Kids start off by reading articles with juicy topics like cyberbullying and whether schools should separate boys and girls in class. Those articles just happen to include academic words like “incident,” “communicate,” or “crucial.” Students then read the vocabulary words out loud.
In an ordinary class, Malm and her students would probably turn to the dictionary then. But the Harvard program waits. The class gabs about the article: How should kids handle cyberbullying? Do people buy things just because they see ads on television? The next day, Latrell and his classmates return to the same article and try to figure out the words from how they fit into the text.
They brainstorm ideas before they finally look the words up in the dictionary. But that’s only the beginning. Kids then come up with personal definitions for the words that make sense to them, in language they can understand. They go back and reread the article again.
“The point isn’t that your students can amaze you reciting definitions,” said Phoebe Sloane, a consultant who helps supervise the program. “They’re not petrified to look at a new piece of writing.”
Day by day, they keep working with the words in new ways.

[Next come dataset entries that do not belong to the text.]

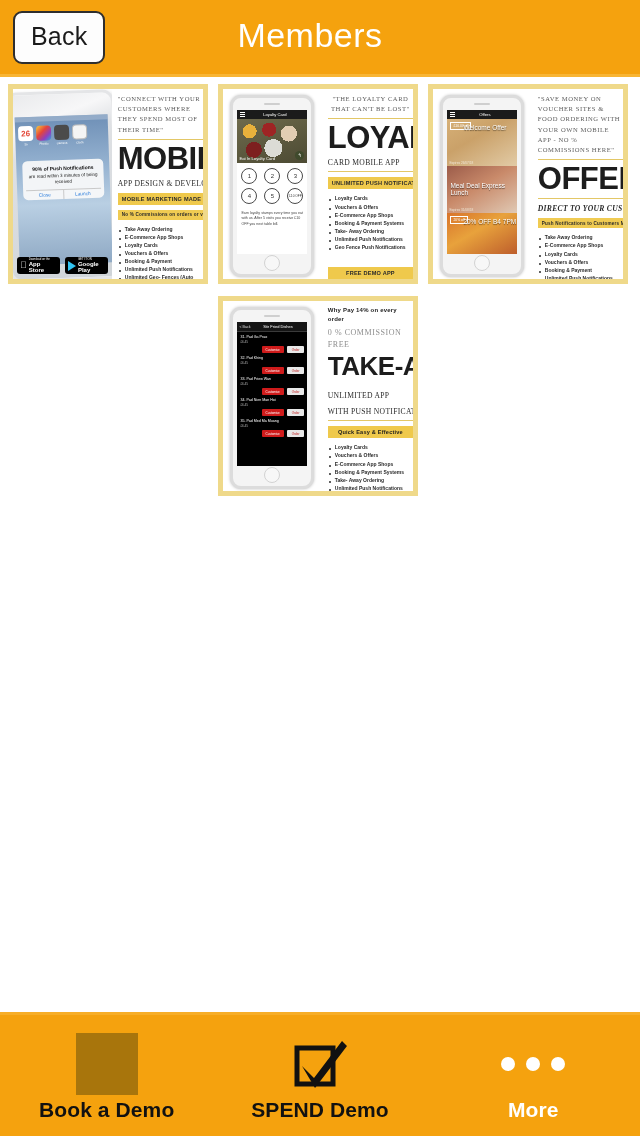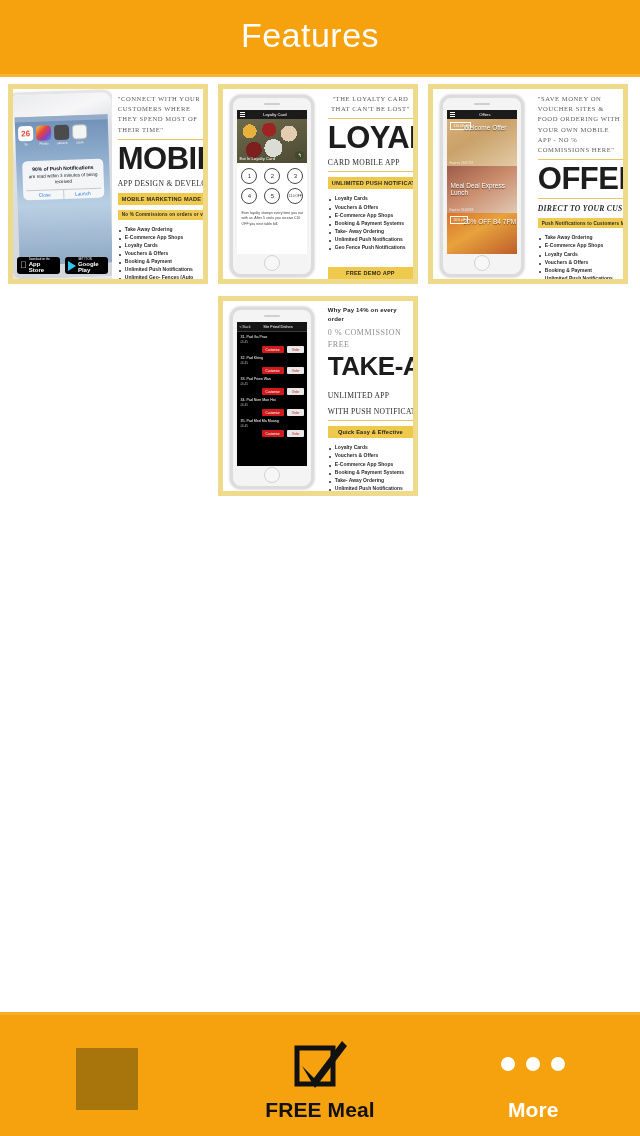--- a/index.html
+++ b/index.html
@@ -246,6 +246,7 @@
 <div class="app">
 
   <div class="header">
+    <button class="back-btn">Back</button>
     <div class="header-title">
       <span>Features</span>
     </div>

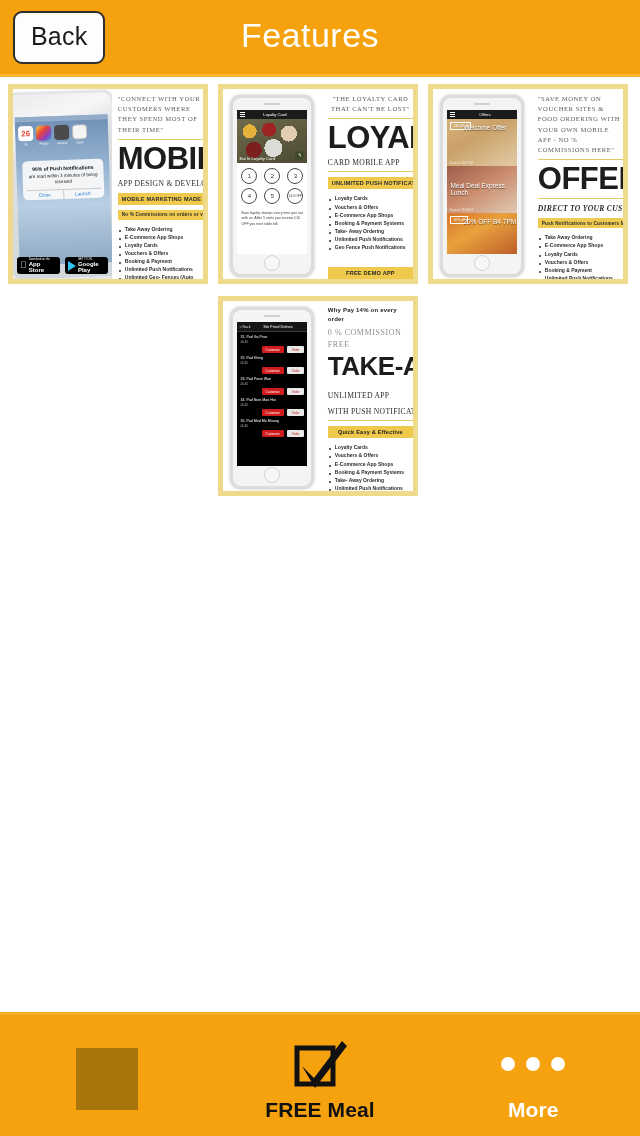--- a/index.html
+++ b/index.html
@@ -248,7 +248,7 @@
   <div class="header">
     <button class="back-btn">Back</button>
     <div class="header-title">
-      <span>Features</span>
+      <span>Members</span>
     </div>
   </div>
 

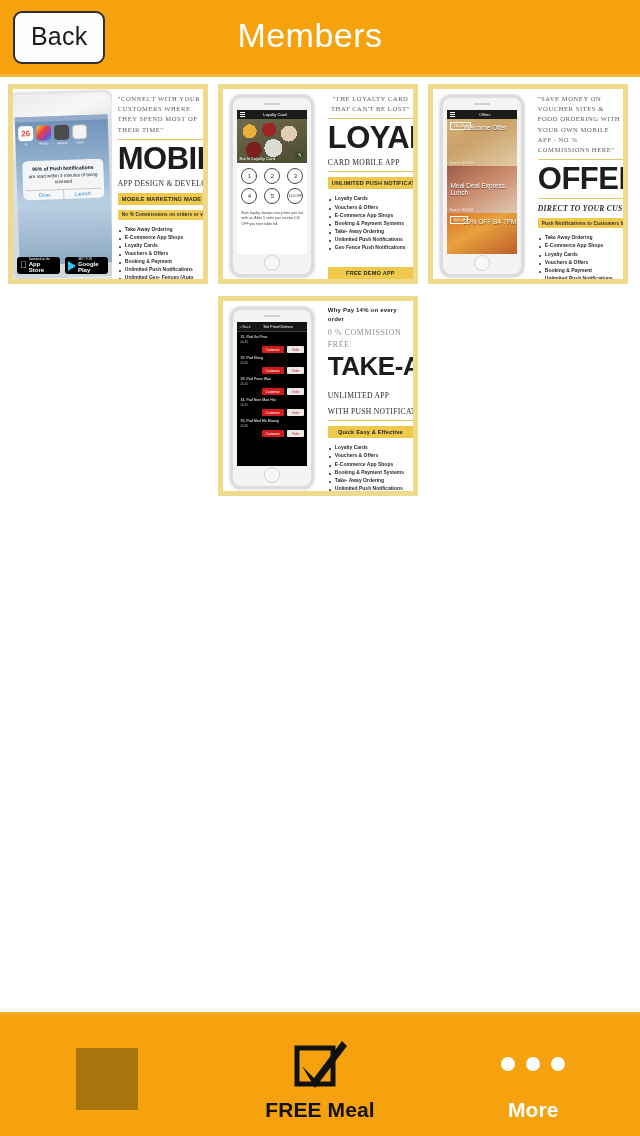--- a/index.html
+++ b/index.html
@@ -512,6 +512,7 @@
       <div class="tabicon">
         <div class="bookdemo-square"></div>
       </div>
+      <div class="lbl">Book a Demo</div>
     </div>
 
     <div class="tab">

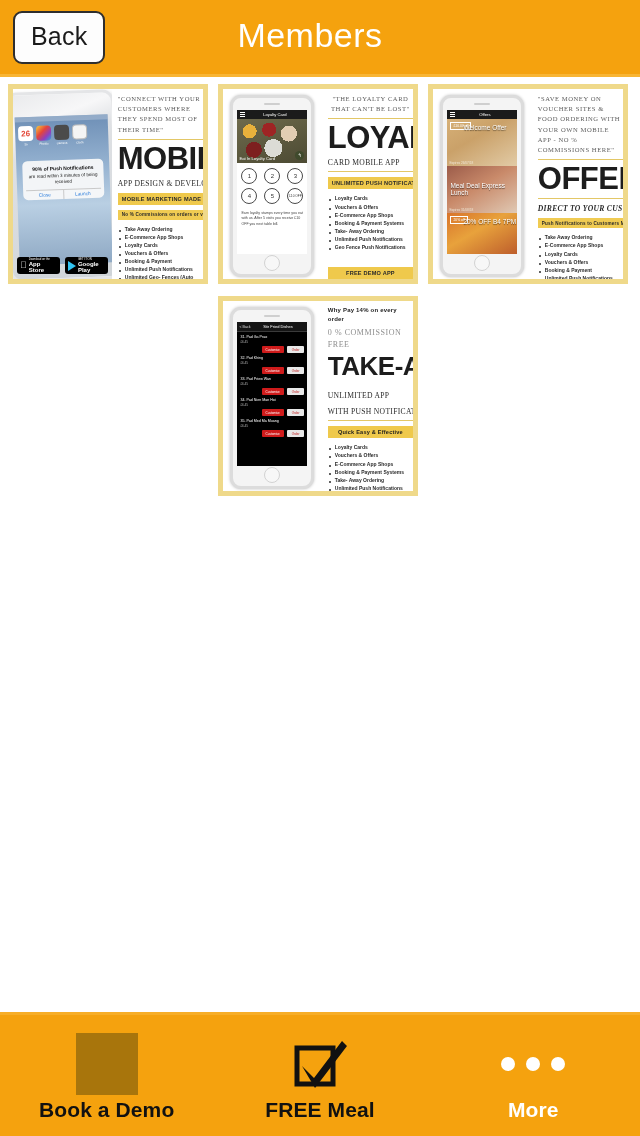--- a/index.html
+++ b/index.html
@@ -522,7 +522,7 @@
           <path d="M13 30 L25 42 L53 5 L58 10 L26 52 Z" fill="#111"></path>
         </svg>
       </div>
-      <div class="lbl">FREE Meal</div>
+      <div class="lbl">SPEND Demo</div>
     </div>
 
     <div class="tab more">

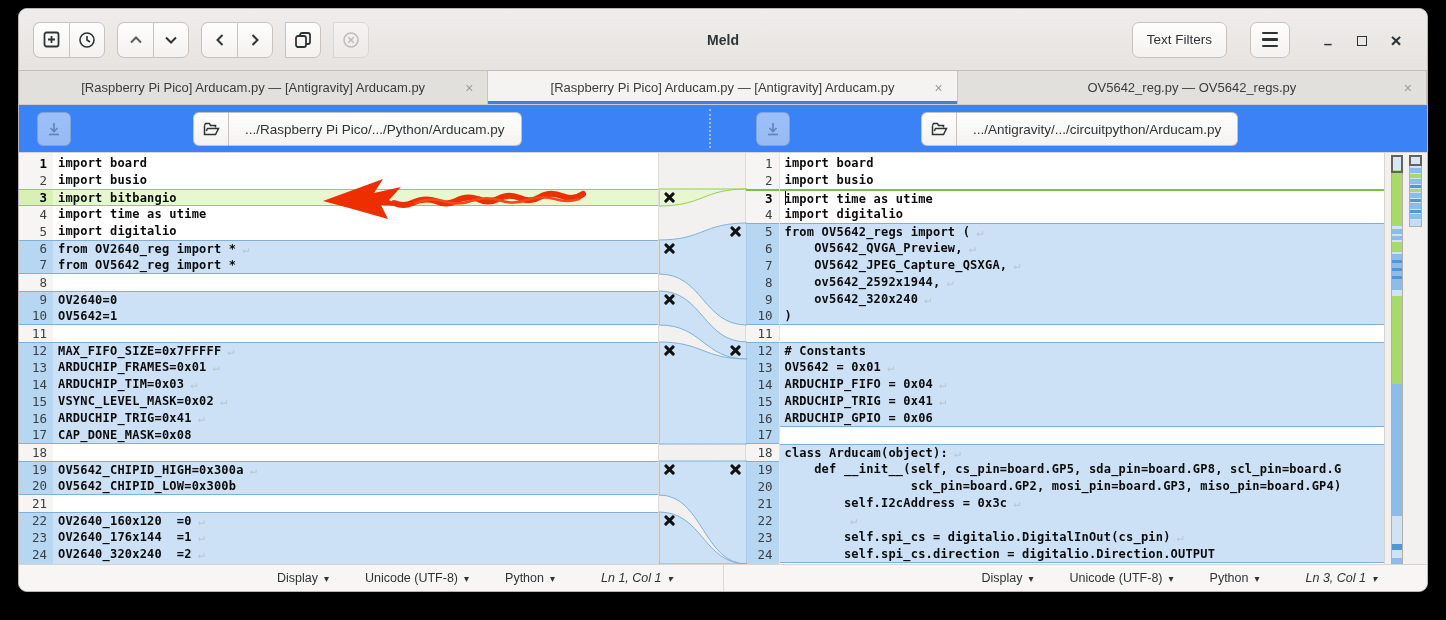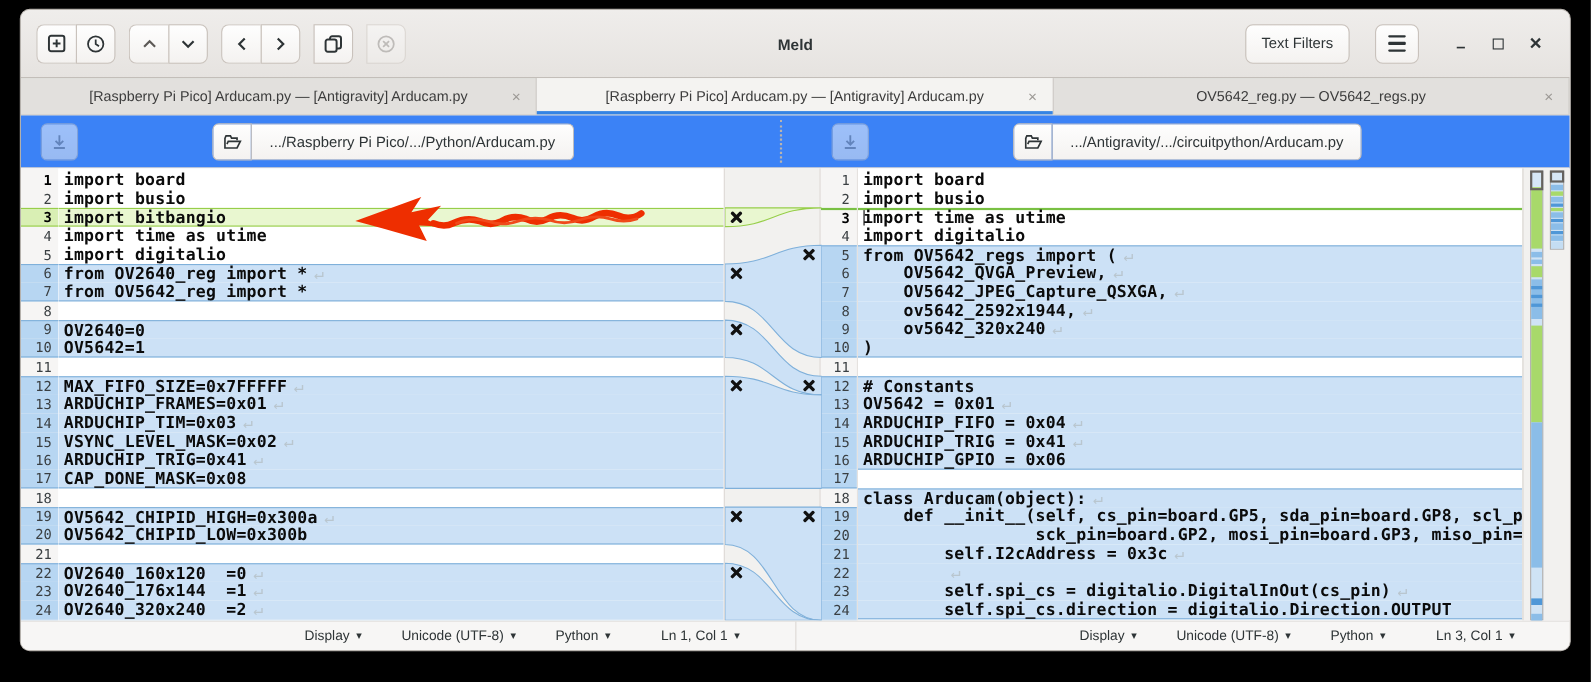--- a/index.html
+++ b/index.html
@@ -20,7 +20,7 @@
   .tb-btn.disabled { opacity:.45; }
   .tb-btn svg { display:block; }
   .win-title { position:absolute; left:0; right:0; text-align:center; font-weight:bold; font-size:14px; color:#2e3436; pointer-events:none; }
-  .hdr-right { margin-left:auto; display:flex; align-items:center; z-index:2;gap:11px; }
+  .hdr-right { margin-left:auto; display:flex; align-items:flex-end; z-index:2;gap:11px; }
   .text-filters-btn { height:36px; padding:0 14px; font-size:13.5px; color:#2e3436;
             background:linear-gradient(#fefefe,#f4f2f0); border:1px solid #c9c2bc; border-radius:7px; cursor:pointer; }
   .menu-btn { width:40px; height:36px; margin-left:12px; display:flex; flex-direction:column; gap:4px;

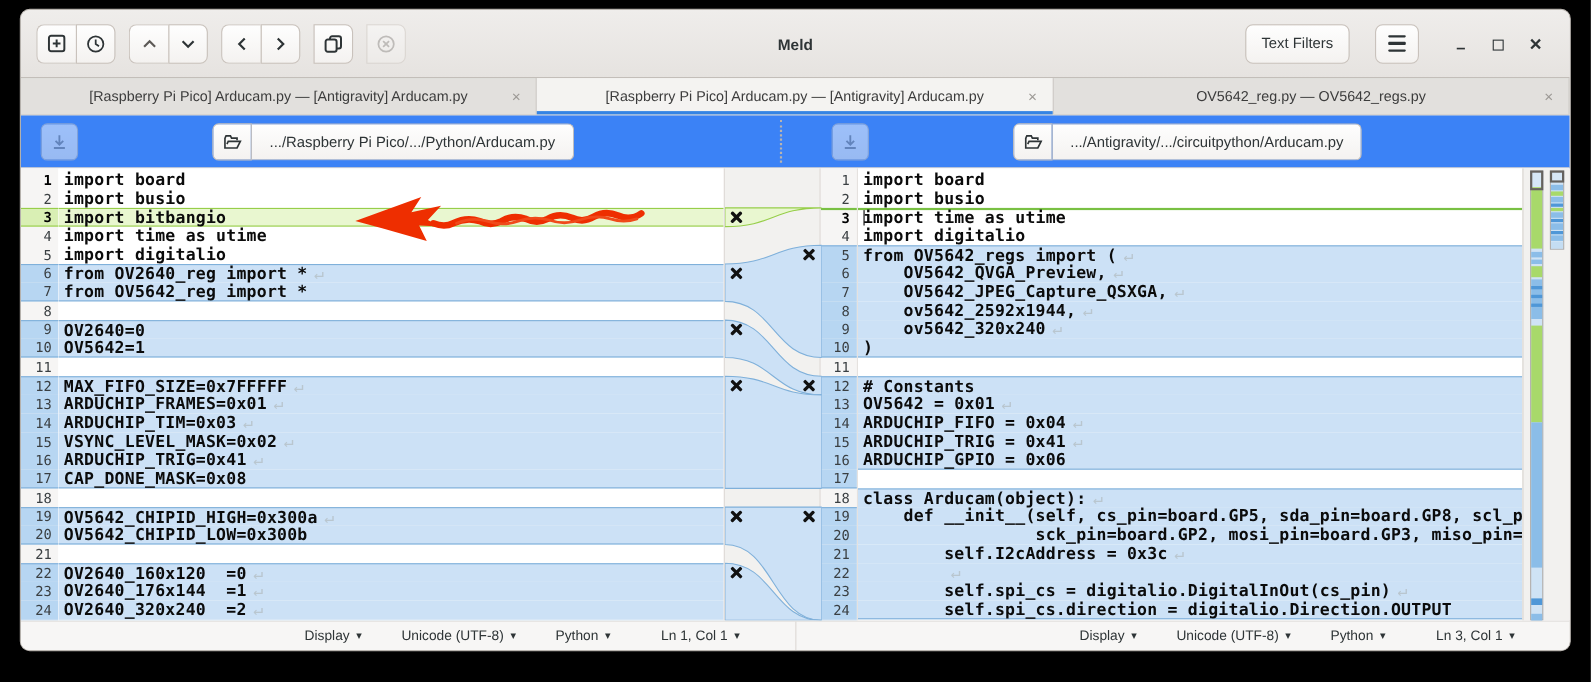--- a/index.html
+++ b/index.html
@@ -62,7 +62,7 @@
   .ln { height:17px; line-height:17px; font-family:"DejaVu Sans Mono",monospace; font-size:13px; white-space:pre; }
   .numcol .ln { text-align:right; padding-right:6px; color:#3a3f42; font-size:12.5px; }
   .numcol .ln.bold { font-weight:bold; color:#000; }
-  .codecol .ln { padding-left:5px; font-size:15px; font-weight:600; color:#0b0b0b; letter-spacing:.2px; }
+  .codecol .ln { padding-left:5px; font-size:12px; font-weight:600; color:#0b0b0b; letter-spacing:.2px; }
   .ln.chg { background:#cce1f6; }
   .numcol .ln.chg { background:#b7d6f2; }
   .ln.ins { background:#e9f7d0; }

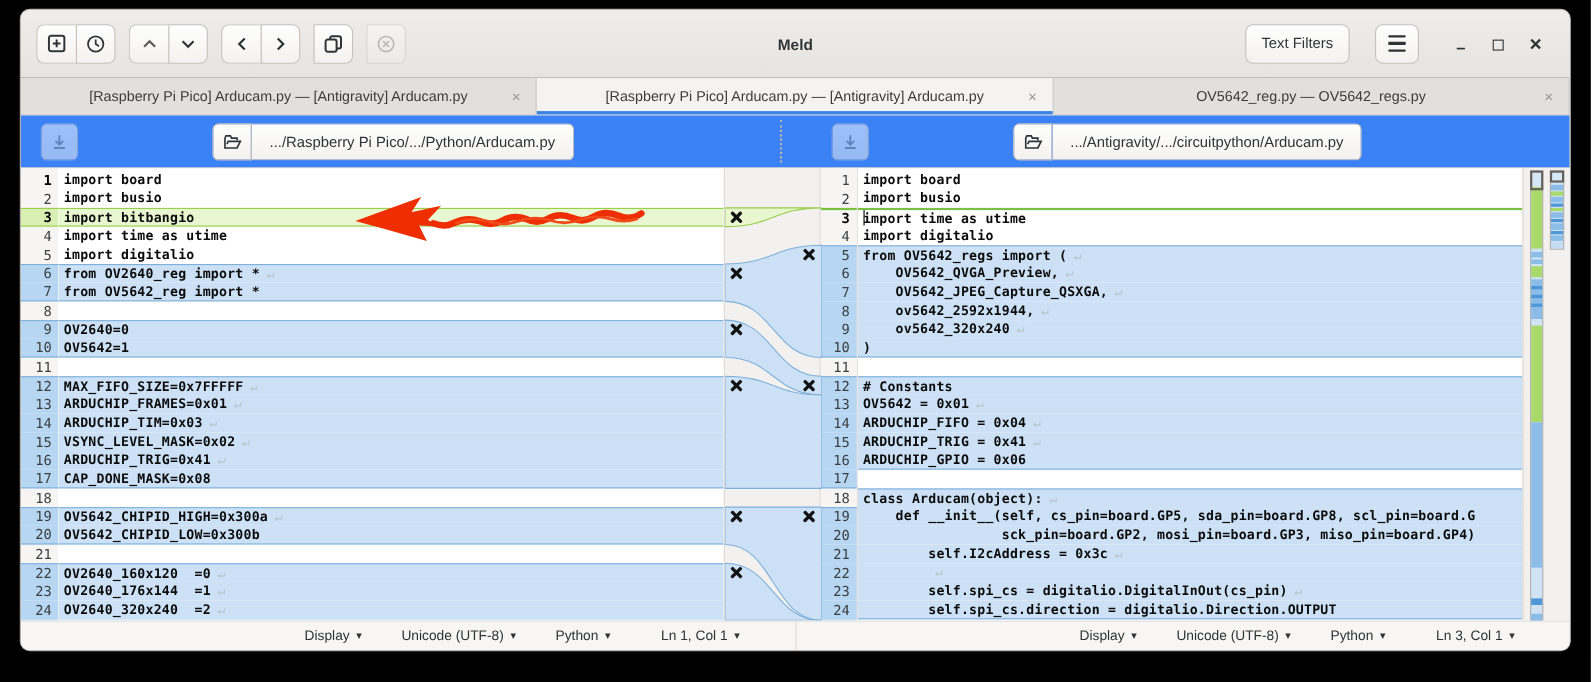--- a/index.html
+++ b/index.html
@@ -100,7 +100,7 @@
   .status-half + .status-half { border-left:1px solid #ddd9d5; }
   .st-item { display:flex; align-items:center; gap:6px; cursor:pointer; }
   .st-item .caret { font-size:10px; color:#2e3436; }
-  .st-pos { margin-left:10px; }
+  .st-pos { margin-left:10px;font-style:italic; }
 </style>
 </head>
 <body>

Malm gives kids points when they spot the words on the news or television. They sketch out the words’ meanings and learn to break them up into prefixes, suffixes and roots. Even parents get in on the act: Schools send fliers home listing the words they should try to use and point out the next few weeks.
“They explain it a lot more than they used to,” said 12-year-old Jose Reyes. His class spends more time on vocabulary now. “But it seems short. It’s fun. You play around with words and find the meaning.”
All that wordplay might seem like overkill, but the results here are promising. The rub is that those gains alone still weren’t enough to make up the vocabulary gap between poor and wealthy kids.
Despite the growing research on how much vocabulary matters, studies say systematic programs like the Harvard experiment still aren’t common. San Diego Unified is the only school district in the country using this specific one. If the kids who Malm teaches had their way, it wouldn’t be so rare.